What you will do »
Transcribe every record as it stands and set the images aside.

Extracted information »
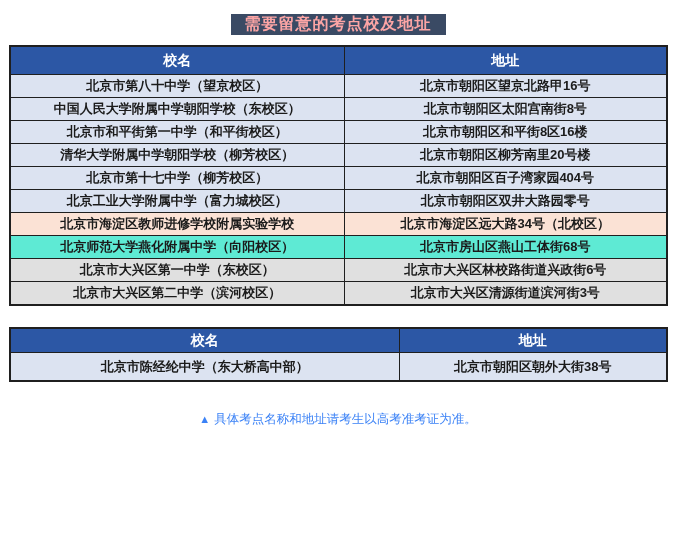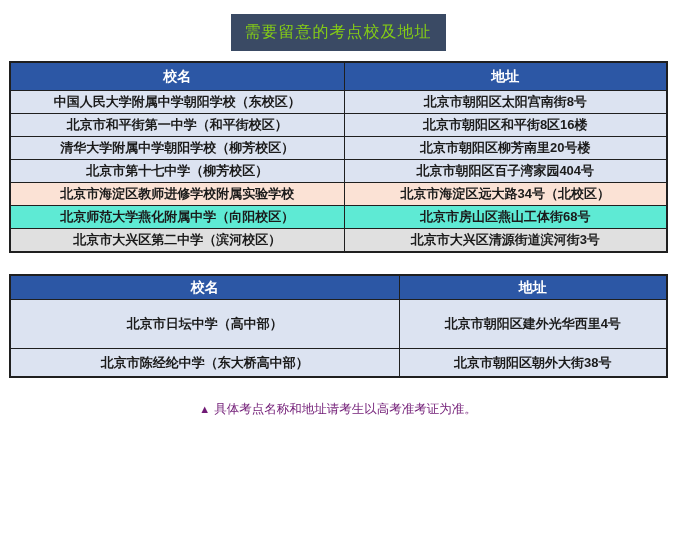"需要留意的考点校及地址" .title-bar { color: #84cc16 -> #fca5a5; font-weight: normal -> bold; padding: 8px 14px -> 0 14px }
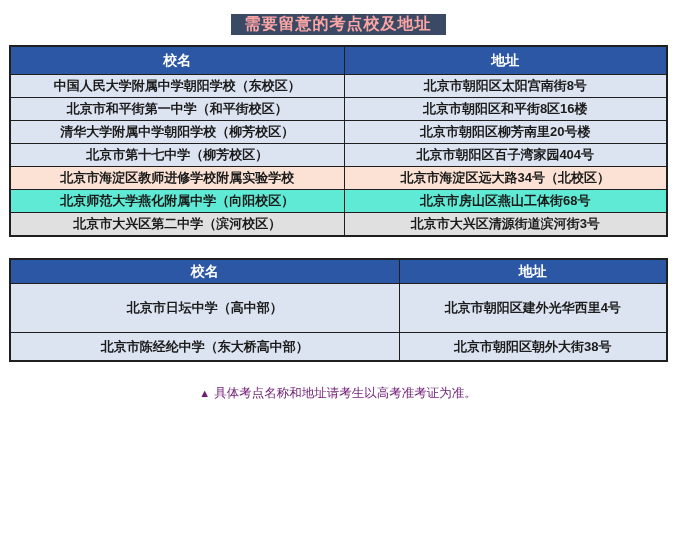"北京市第八十中学（望京校区）" tr.bg-blue { html: none -> <tr> <td>北京市第八十中学（望京校区）</td> <td>北京市朝阳区望京北路甲16号</td> </tr> }
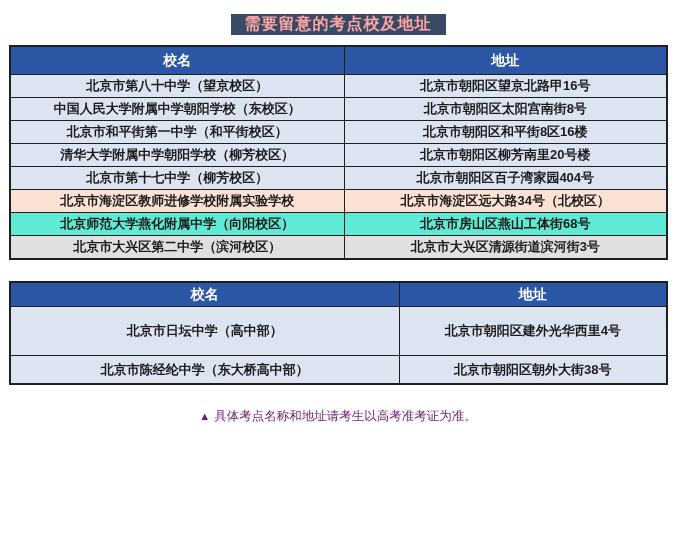"北京工业大学附属中学（富力城校区）" tr.bg-blue { html: none -> <tr> <td>北京工业大学附属中学（富力城校区）</td> <td>北京市朝阳区双井大路园零号</td> </tr> }
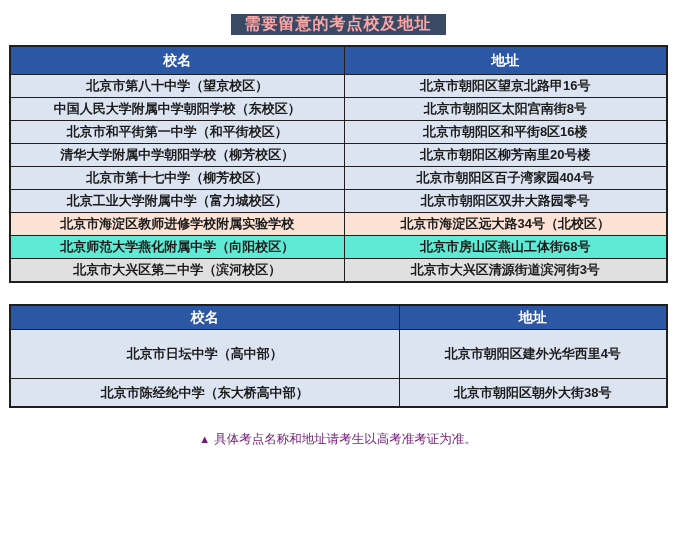"北京市大兴区第一中学（东校区）" tr.bg-gray { html: none -> <tr> <td>北京市大兴区第一中学（东校区）</td> <td>北京市大兴区林校路街道兴政街6号</td> </tr> }
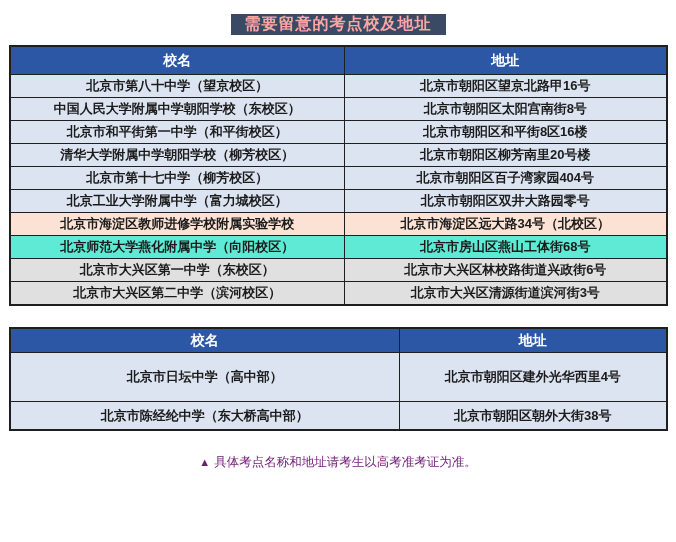"北京市日坛中学（高中部）" tr.bg-blue { html: <tr> <td>北京市日坛中学（高中部）</td> <td>北京市朝阳区建外光华西里4号</td> </tr> -> none }
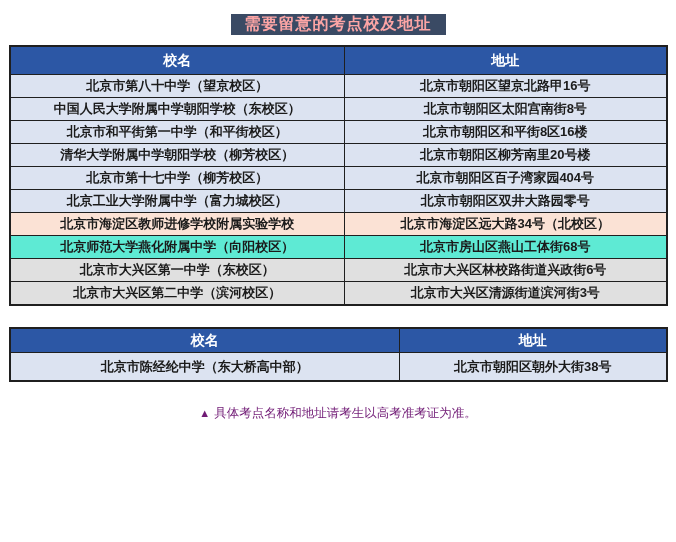"▲ 具体考点名称和地址请考生以高考准考证为准。" .footnote { color: #701a75 -> #3b82f6; margin-top: 23px -> 29px }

Task solution »
"需要留意的考点校及地址" .title-bar { color: #84cc16 -> #fca5a5; font-weight: normal -> bold; padding: 8px 14px -> 0 14px }
"北京市第八十中学（望京校区）" tr.bg-blue { html: none -> <tr> <td>北京市第八十中学（望京校区）</td> <td>北京市朝阳区望京北路甲16号</td> </tr> }
"北京工业大学附属中学（富力城校区）" tr.bg-blue { html: none -> <tr> <td>北京工业大学附属中学（富力城校区）</td> <td>北京市朝阳区双井大路园零号</td> </tr> }
"北京市大兴区第一中学（东校区）" tr.bg-gray { html: none -> <tr> <td>北京市大兴区第一中学（东校区）</td> <td>北京市大兴区林校路街道兴政街6号</td> </tr> }
"北京市日坛中学（高中部）" tr.bg-blue { html: <tr> <td>北京市日坛中学（高中部）</td> <td>北京市朝阳区建外光华西里4号</td> </tr> -> none }
"▲ 具体考点名称和地址请考生以高考准考证为准。" .footnote { color: #701a75 -> #3b82f6; margin-top: 23px -> 29px }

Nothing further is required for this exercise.